The awkwardness of wearing different public faces is a central part of Key & Peele's comedy — see the duo's famous "Phone Call" sketch or their hilarious "I Said Bitch" sketch. (I'm also required by law to make the obvious reading in which Key & Peele's biracial-ness probably informs their obsession with the Janus-like.)
In "Black Jeff / White Jeff," Key's lady friend wonders why he doesn't push back harder at the waitstaff at the restaurant where they're having dinner. He tries to switch it up, but doesn't know how to modulate — code-switching gone horribly awry! — and ends up directing his opprobrium and his flattery at the wrong folks. Keegan Michael Key's gift for physical comedy gives the sketch its energy; he flips between stereotypes of blackness, whiteness and even Latino-ness at one point, ultimately all for naught. But he's not playing an actor here, he's just a regular guy who is literally just trying to eat. (I'm going to call shenanigans on this: His girlfriend seriously thought "blacking it up" was going to get them better service? Ma'am.)
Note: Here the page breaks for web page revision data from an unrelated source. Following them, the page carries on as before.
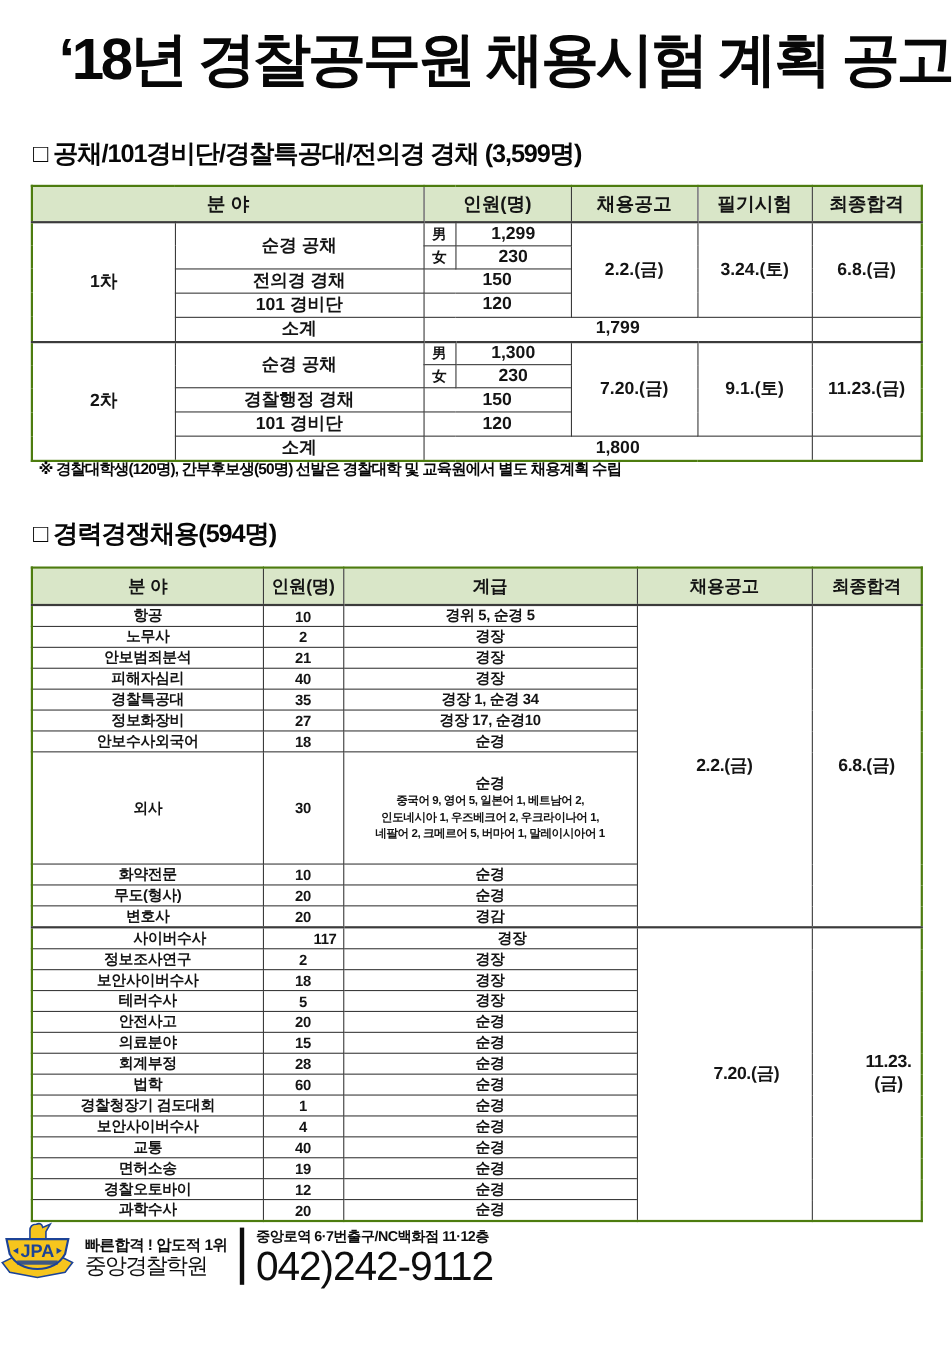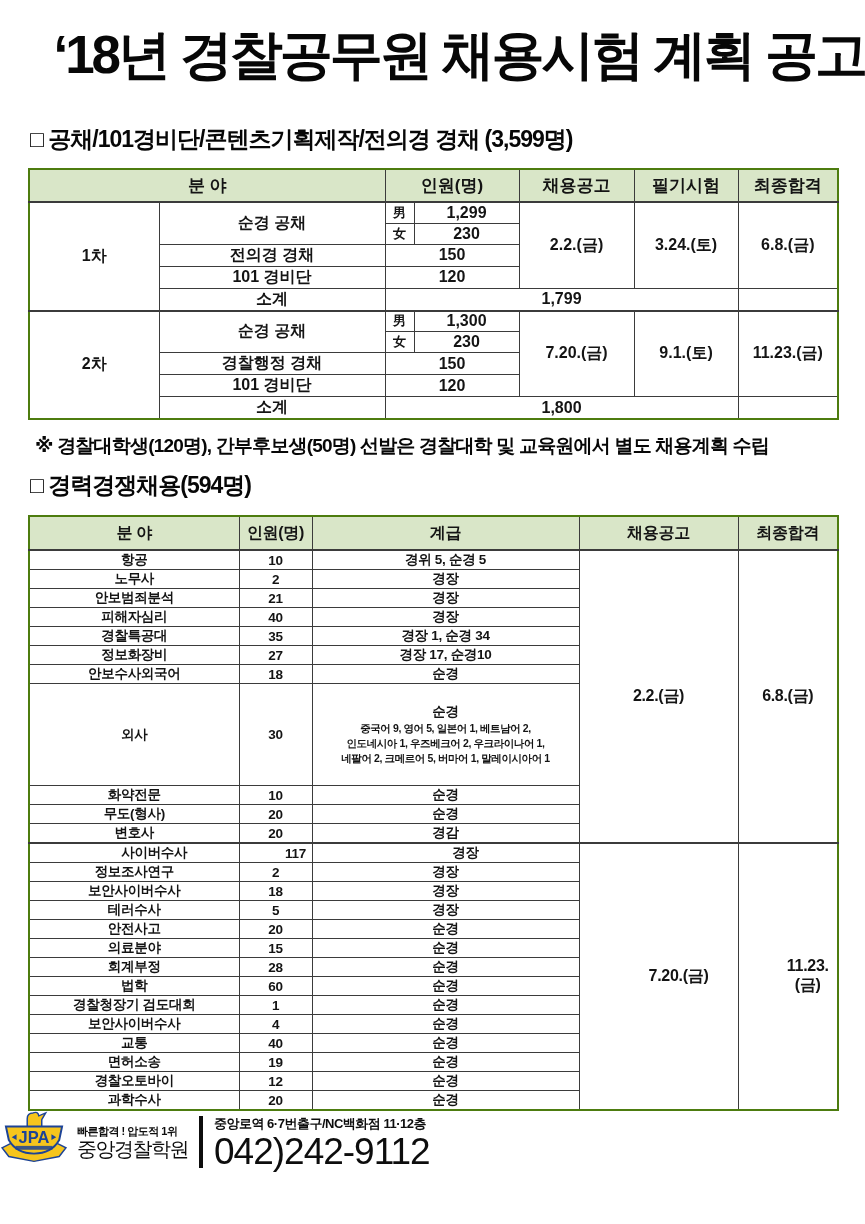"□ 공채/101경비단/콘텐츠기획제작/전의경 경채 (3,599명)" div.sec-heading { text: 공채/101경비단/콘텐츠기획제작/전의경 -> 공채/101경비단/경찰특공대/전의경 }
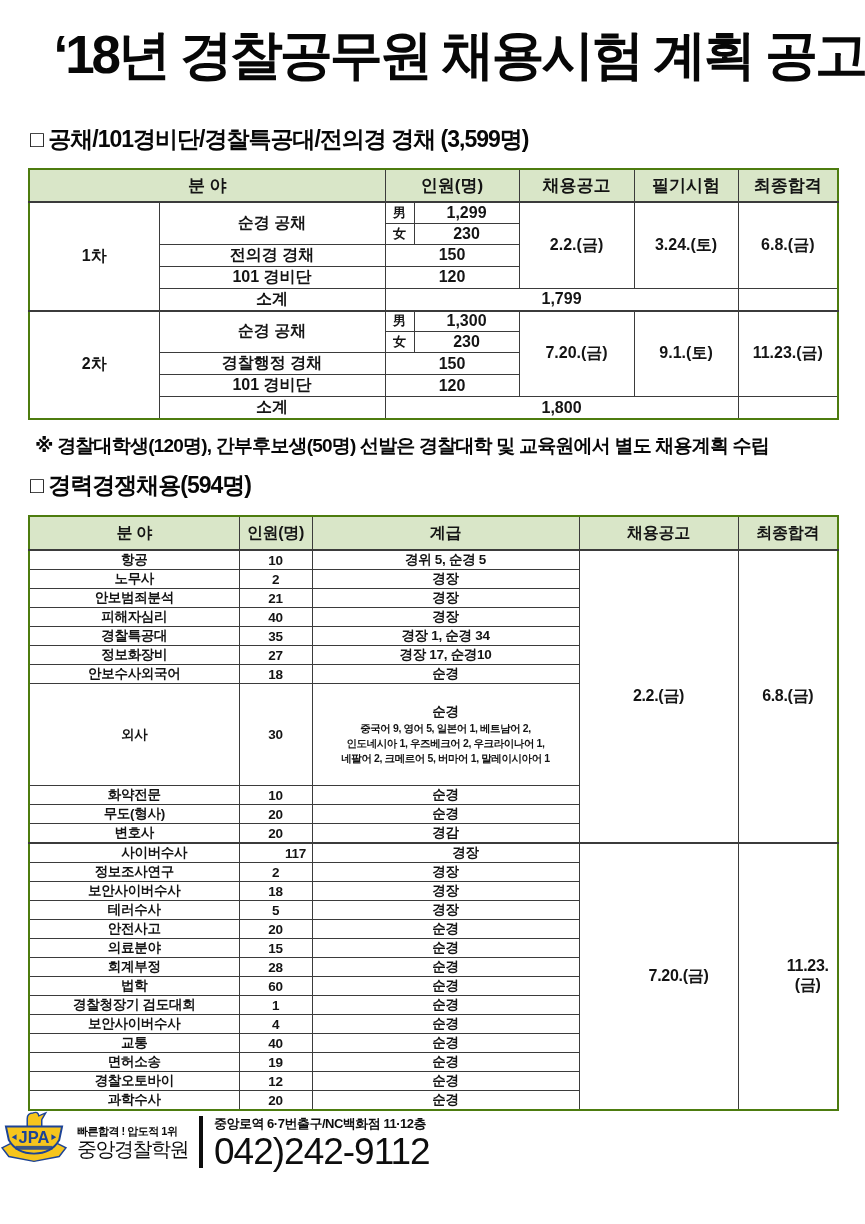"※ 경찰대학생(120명), 간부후보생(50명) 선발은 경찰대학" .note { font-size: 19px -> 14px; top: 433px -> 418px }
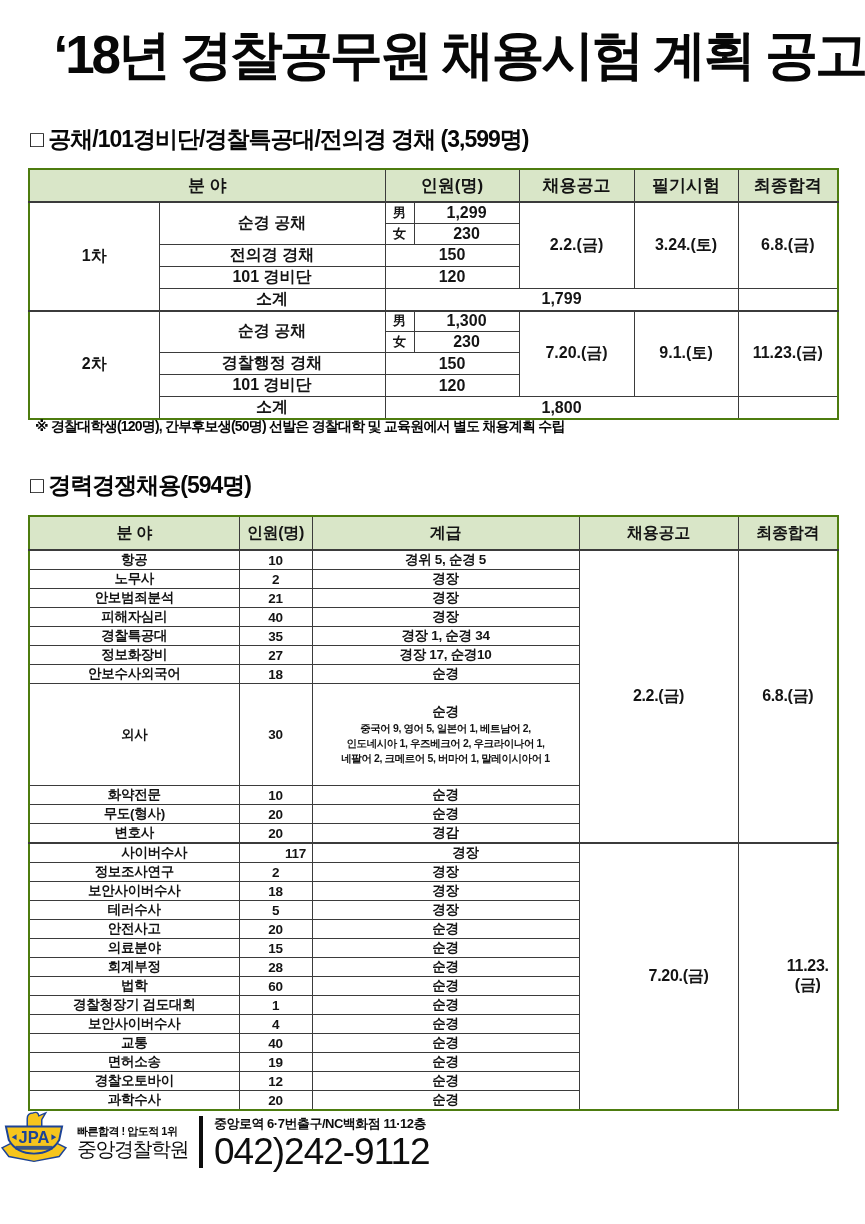"빠른합격 ! 압도적 1위" .tagline { font-size: 11px -> 14px }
It's worth noting that this "be more [euphemism for your race]" isn't limited to Blacking It Up, specifically; Latina actresses are almost certainly told to "be more spicy."
The natural next step in the evolution of this idea, of course, is the "Be Whiter" sketch. Maybe some super-down white college kid who grew up with black folks and runs her campus chapter of the NAACP has to learn to reverse-code switch or something. (Could we try this, but maybe a little more "mainstream"? A little less FUBU* and a little more J. Crew?)
So Code Switch readers: What's your favorite sketch with this idea and why? What versions would you most like to see? (If you refer to a video, try to share a link in the comments.)
* Don't nobody wear FUBU anymore. If you know otherwise, pics or it didn't happen.